- Born: 1792 or 1794 Ithaca, Greece
- Died: 1819 Ermioni, Argolis
- Cause of death: Assassinated
- Monuments: Plaque and memorial at town square of Anogi, Ithaca
- Known for: Member of the Filiki Etairia
- Title: Count (self titled)
- Movement: Prelude to Greek war of independence
- Relatives: Ioannis Kapodistrias (cousin)
- Family: Galatis

= Nikolaos Galatis =

Greek revolutionary (c. 1792 – 1819)

Nikolaos Galatis (Νικόλαος Γαλάτης; c. 1792 – 1819) was a Greek pre-revolutionary figure from Ithaca and one of the founding members of the Filiki Etairia, the secret revolutionary society. He was initiated into the society by Nikolaos Skoufas in Odessa, and in turn he initiated many others into the revolutionary society, some of whom became important figures in the events of 1821. Despite his efforts in promoting the society in its early years, he was accused of various misdemeanours and follies, and was eventually assassinated by other members of the society just a few years after joining.

== Background and early life ==

Nikolaos Galatis was born in either Anogi or Kioni in Ithaca, Greece, to a noble family of the Ionian Islands who had first received noble privileges in the late 14th and early 15th centuries under the Tocco family. He is described by one report as 'a young Ithacan, handsome, from a noble family'.

The only information known about the direct family of Nikolaos comes from the archival records of his being questioned by Russian authorities in 1817. He had a brother, Eustathios, an archimandrite, who attempted to seek revenge for his brother after he was assassinated in 1819. He styled himself as a 'Count'. According to his own account, his father was a diplomat:I was born on the island of Ithaca.
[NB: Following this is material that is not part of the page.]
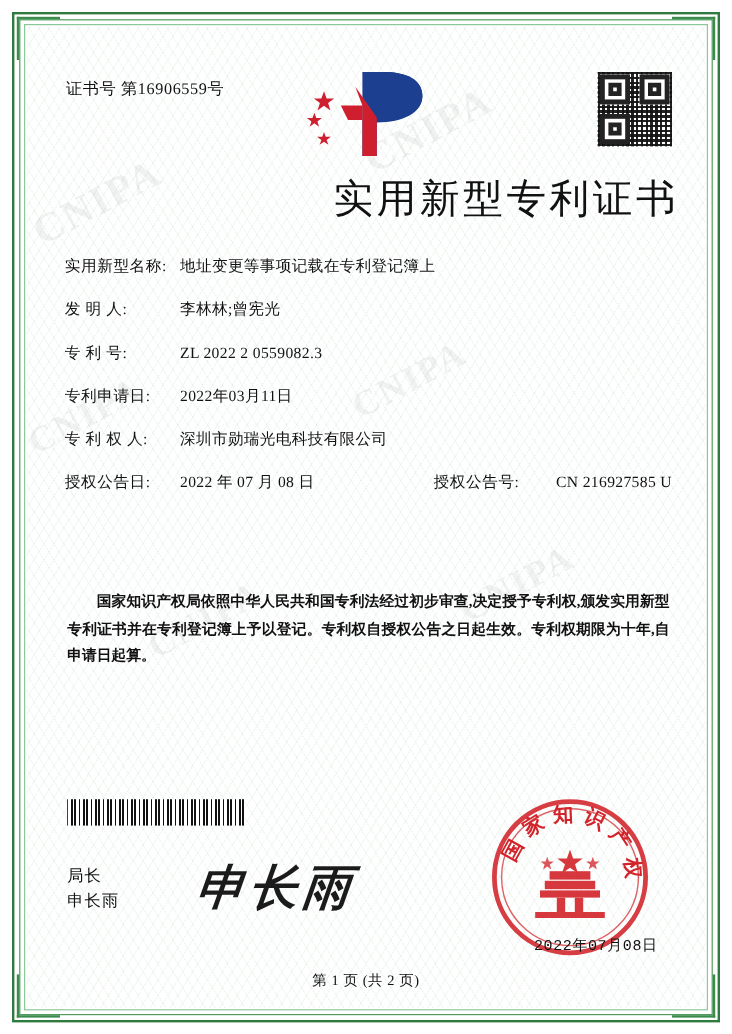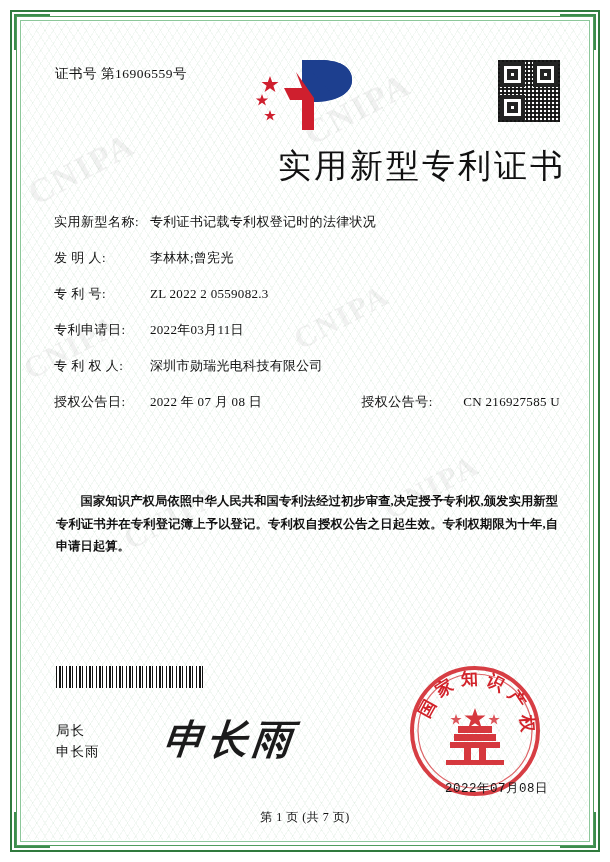"专利证书记载专利权登记时的法律状况" div.field-value { text: 专利证书记载专利权登记时的法律状况 -> 地址变更等事项记载在专利登记簿上 }
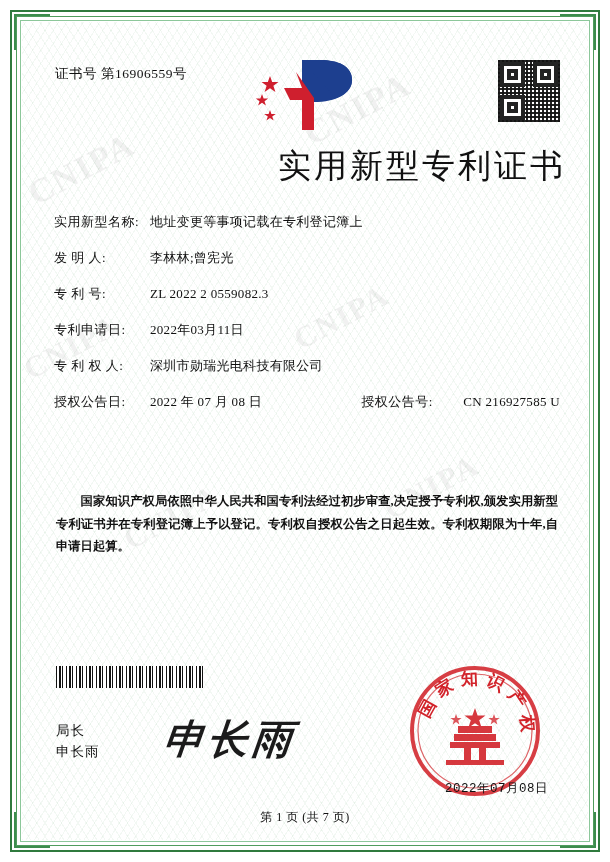"第 1 页 (共 7" div.footer { text: 7 -> 2 }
My parents, who are still alive, still live there today. My father holds property there and is a diplomat by profession.He was educated and cultivated, sufficiently so to join the Philomuse Society at Athens. He claimed to have been educated at the prestigious school at Kydonies (today Ayvalik, Turkey), and spoke Italian and French with sufficient fluency that he would use both of these languages professionally. He spoke French with Capodistria when the two met in Russia. After studying for an uncertain amount of time at Kydonies, he served as a scrivano (secretary) for Ali Pasha at Janina, for approximately 18 months. He was arrested by officials in British-ruled Corfu in February 1816, for reasons which remain unclear, and upon being asked why he believed he was being questioned, he responded: 'I do not know, I cannot think of anything other than because I worked in the service of Ali Pasha'.

== Revolutionary activities ==
Toward the end of 1816, Nikolaos Galatis set off for Odessa (now Ukraine), where he met with members of the Greek community who were involved in the young revolutionary movement. In Odessa, he met members of the secret Filiki Eteria including Nikolaos Skoufas, Emmanouil Xanthos and Athanasios Tsakalov. He was soon initiated into the secret society by Skoufas, one of its founding members. He was either the third or fifth member of the society in sequence of initiation. After joining, in 1817, Galatis headed for Russia with the aim of seeking support for the Greek revolutionary cause. Galatis wrote to Ioannis Capodistria, Foreign Minister of the Russian Empire under Tsar Alexander I, whom he asked to allow him to come to St Petersburg in order 'to make an announcement of great significance'. The Tsar consented:Write to tell him to come. It would be a good thing for us to see what kind of person he is from up close.In St Petersburg, Galatis, who claimed to be a cousin of Capodistria's, asked him to take up the leadership of the secret society, which Capodistria resolutely refused. Capodistria as Foreign Minister was seeking to uphold Russia's peaceful engagement with its European neighbours (including with the Ottoman Empire), and the call to take part in the Greek revolutionary movement was untenable since it would threaten Russia's foreign policy. In St Petersburg, Galatis styled himself as a count and wore the uniform of the National Guard of the Ionian Islands. This led Capodistria to see him as 'nothing more than an adventurer', or as Capodistria later recalled his response to Galatis: Sir, if anyone were to consider this plan, he would have to be insane; and in order to speak to me about it in this place, where I have the honour to serve a great and sovereign Monarch, he would have to be, as you are, a young man who has just abandoned the rocks of Ithaca and is being led astray by some blind passion. ... you must tell your command that, if they do not wish to be destroyed and to lead their innocent and unfortunate nation to ruin, they must give up their revolutionary activities, and to live as they did before, under whichever government happens to exist, until such a time that Divine Providence decides otherwise.